In the records below, find the line containing "text: 7.72 ->" and the line containing "margin-top: 26px ->". Give again exactly those lines and every line between them, omitting the pictures.

**TASK INPUT:**
# # # # # # #

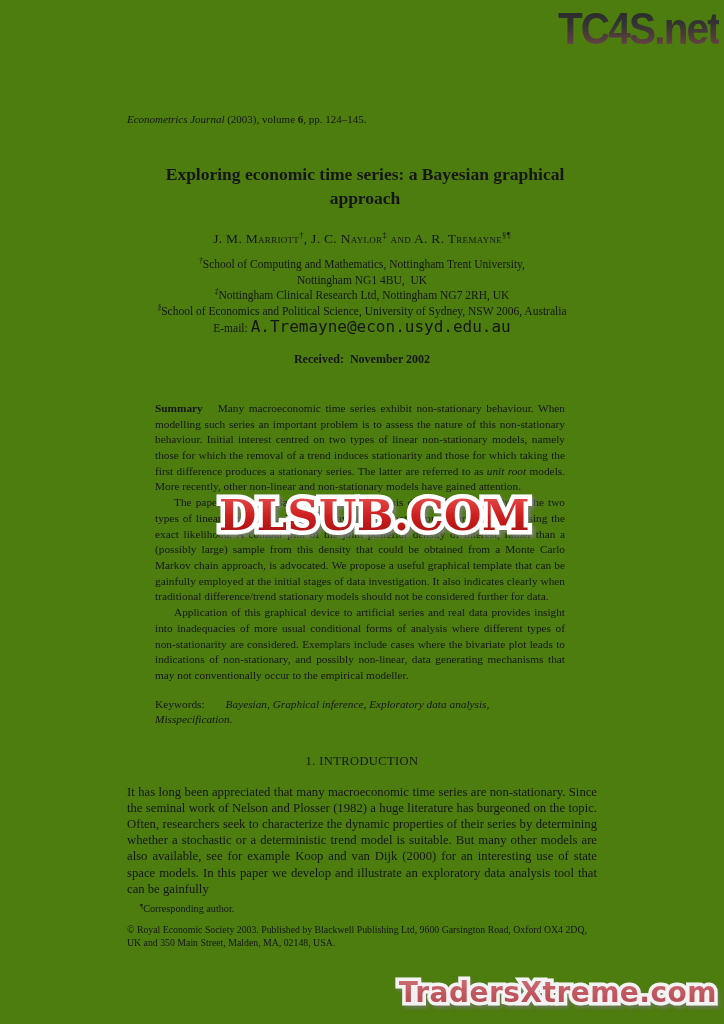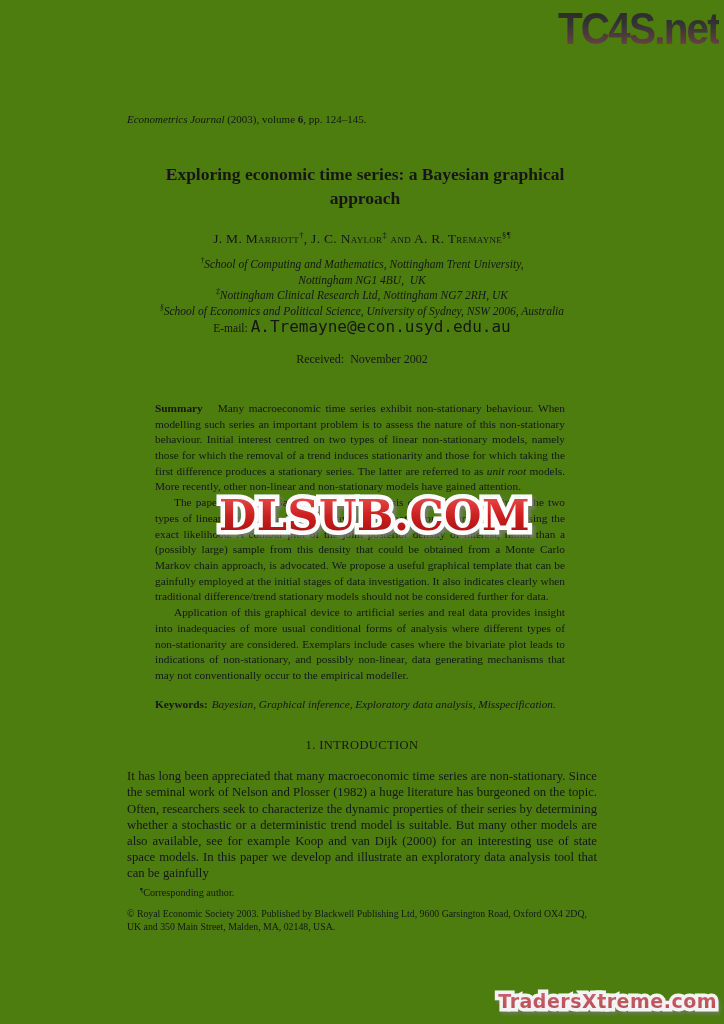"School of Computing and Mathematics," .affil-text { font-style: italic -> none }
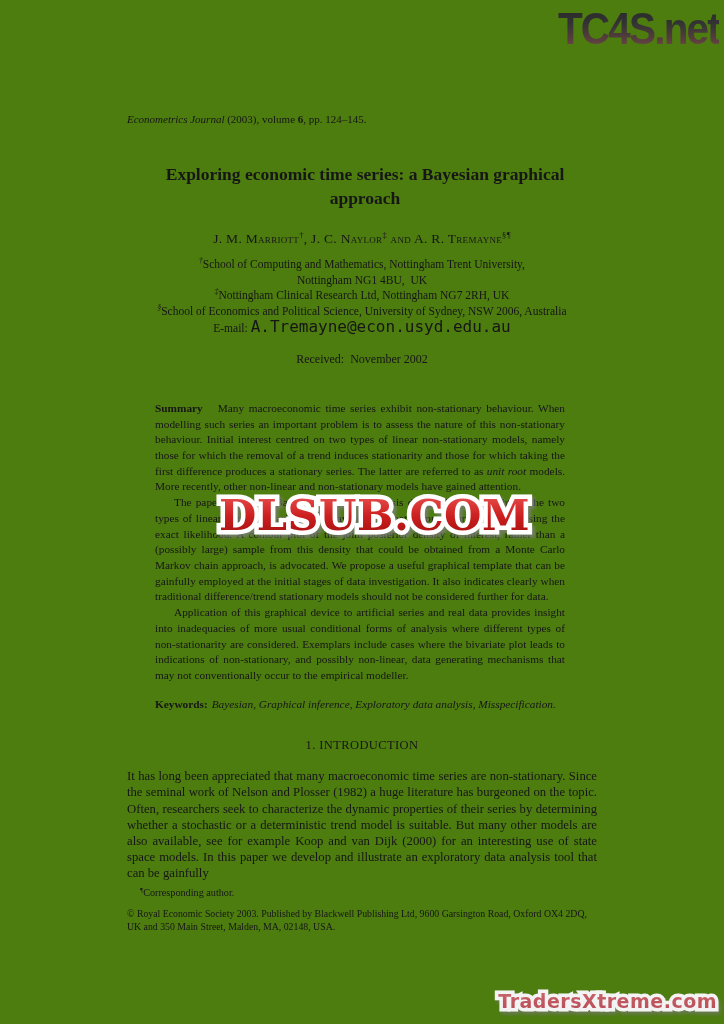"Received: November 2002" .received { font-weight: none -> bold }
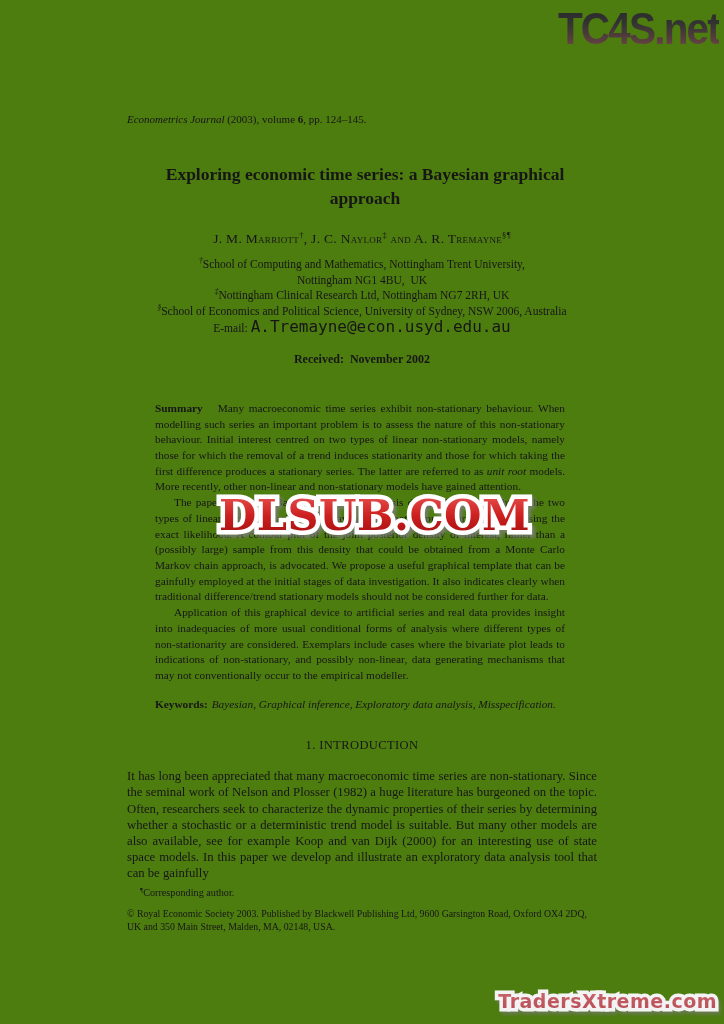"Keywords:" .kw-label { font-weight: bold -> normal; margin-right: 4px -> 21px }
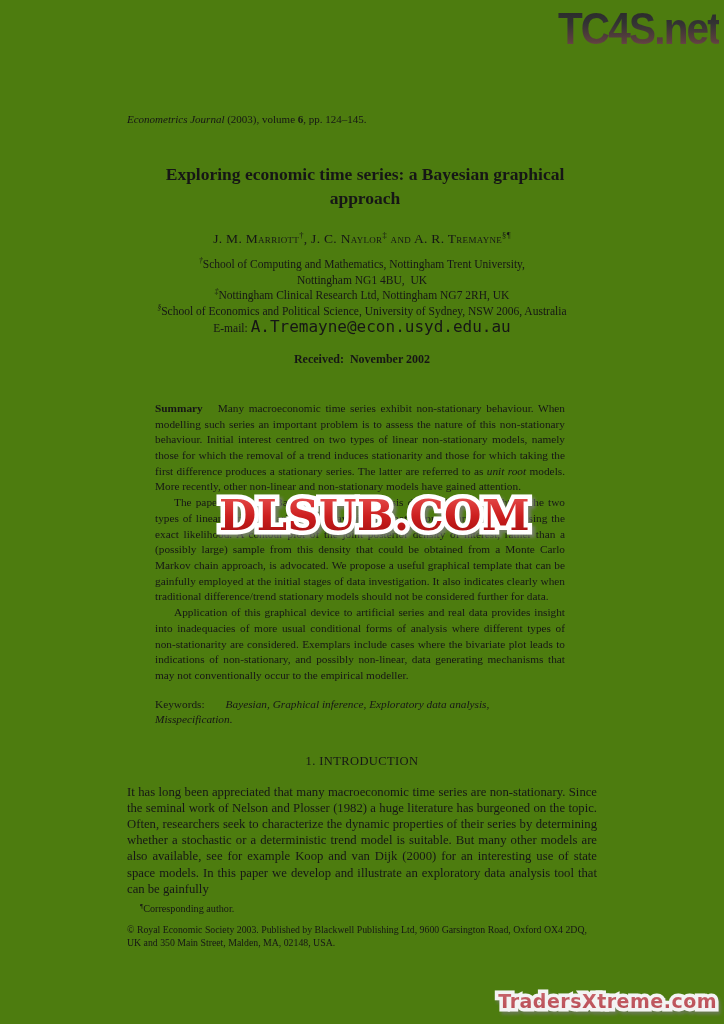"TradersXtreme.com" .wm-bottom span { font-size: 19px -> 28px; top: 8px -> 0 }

# # # # # # #

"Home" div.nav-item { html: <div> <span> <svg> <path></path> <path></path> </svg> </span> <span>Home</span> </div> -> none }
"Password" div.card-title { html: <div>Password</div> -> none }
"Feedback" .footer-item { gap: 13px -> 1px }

# # # # # # #

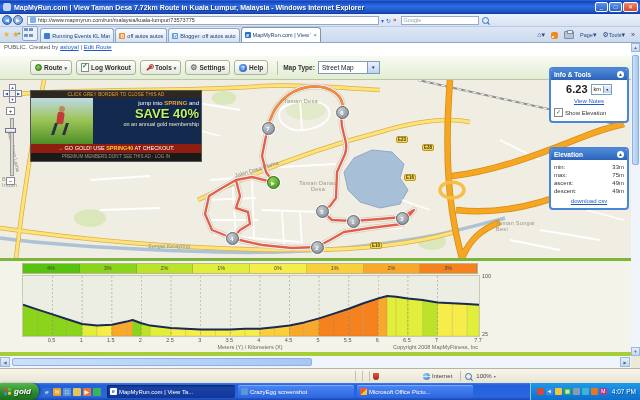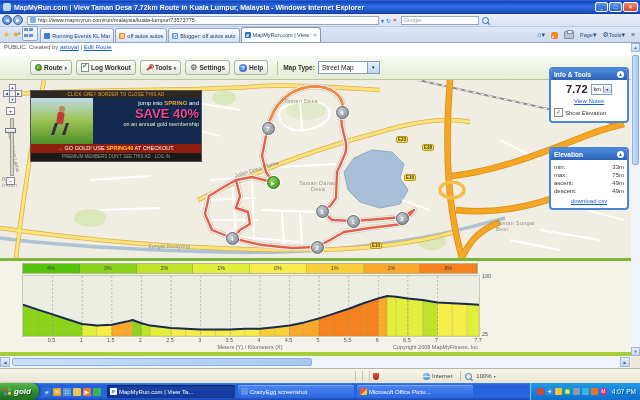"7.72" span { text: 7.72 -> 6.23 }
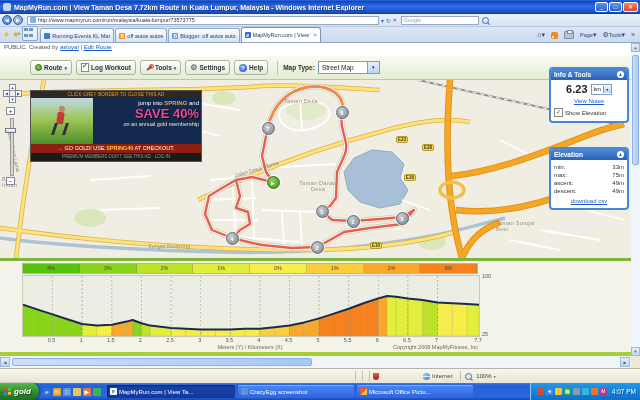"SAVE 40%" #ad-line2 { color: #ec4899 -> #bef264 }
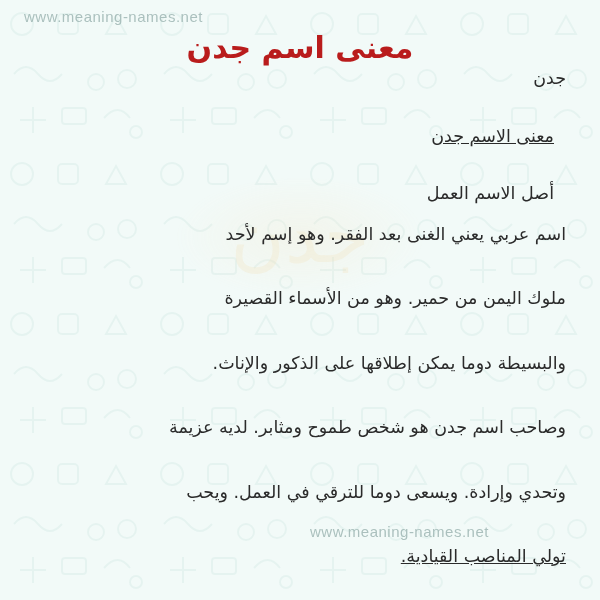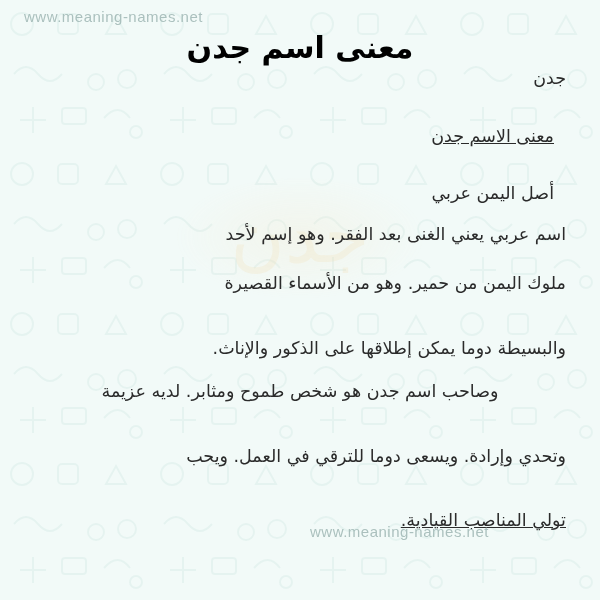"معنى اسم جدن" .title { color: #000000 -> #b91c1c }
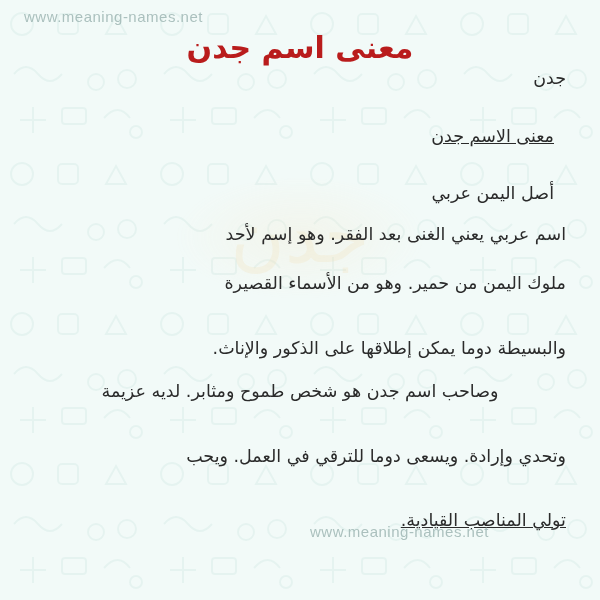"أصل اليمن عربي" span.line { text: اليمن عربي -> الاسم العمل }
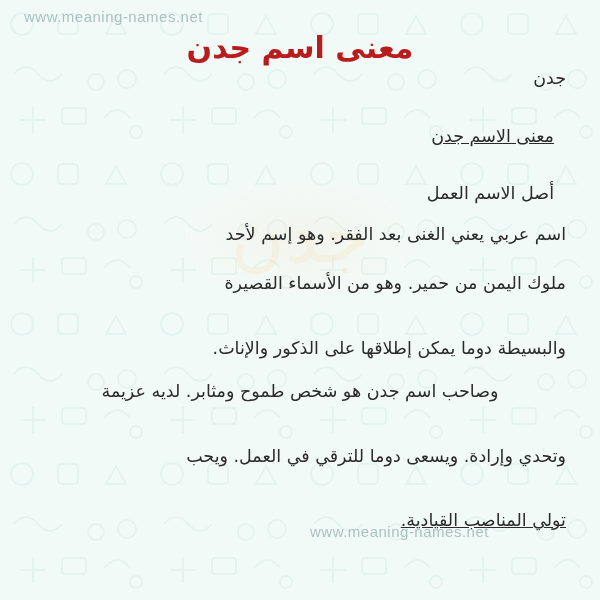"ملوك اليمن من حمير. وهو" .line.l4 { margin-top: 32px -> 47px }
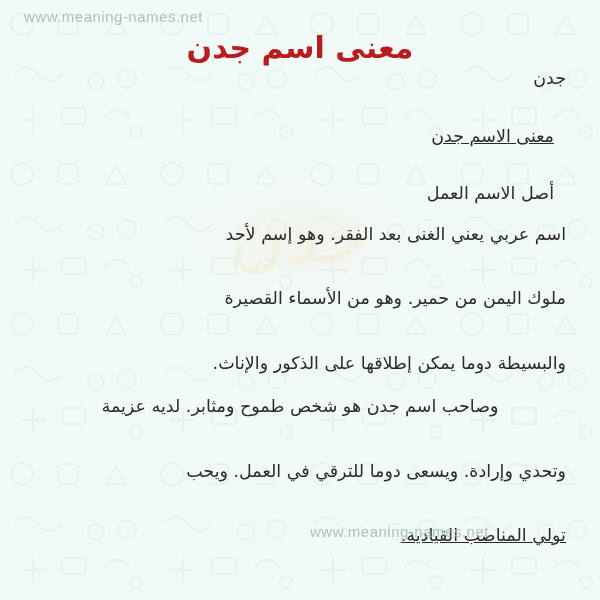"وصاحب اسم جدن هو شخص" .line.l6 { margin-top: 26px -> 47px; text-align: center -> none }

# # # # # # #

**ANSWER BELOW:**
"7.72" span { text: 7.72 -> 6.23 }
"SAVE 40%" #ad-line2 { color: #ec4899 -> #bef264 }
"معنى اسم جدن" .title { color: #000000 -> #b91c1c }
"أصل اليمن عربي" span.line { text: اليمن عربي -> الاسم العمل }
"ملوك اليمن من حمير. وهو" .line.l4 { margin-top: 32px -> 47px }
"وصاحب اسم جدن هو شخص" .line.l6 { margin-top: 26px -> 47px; text-align: center -> none }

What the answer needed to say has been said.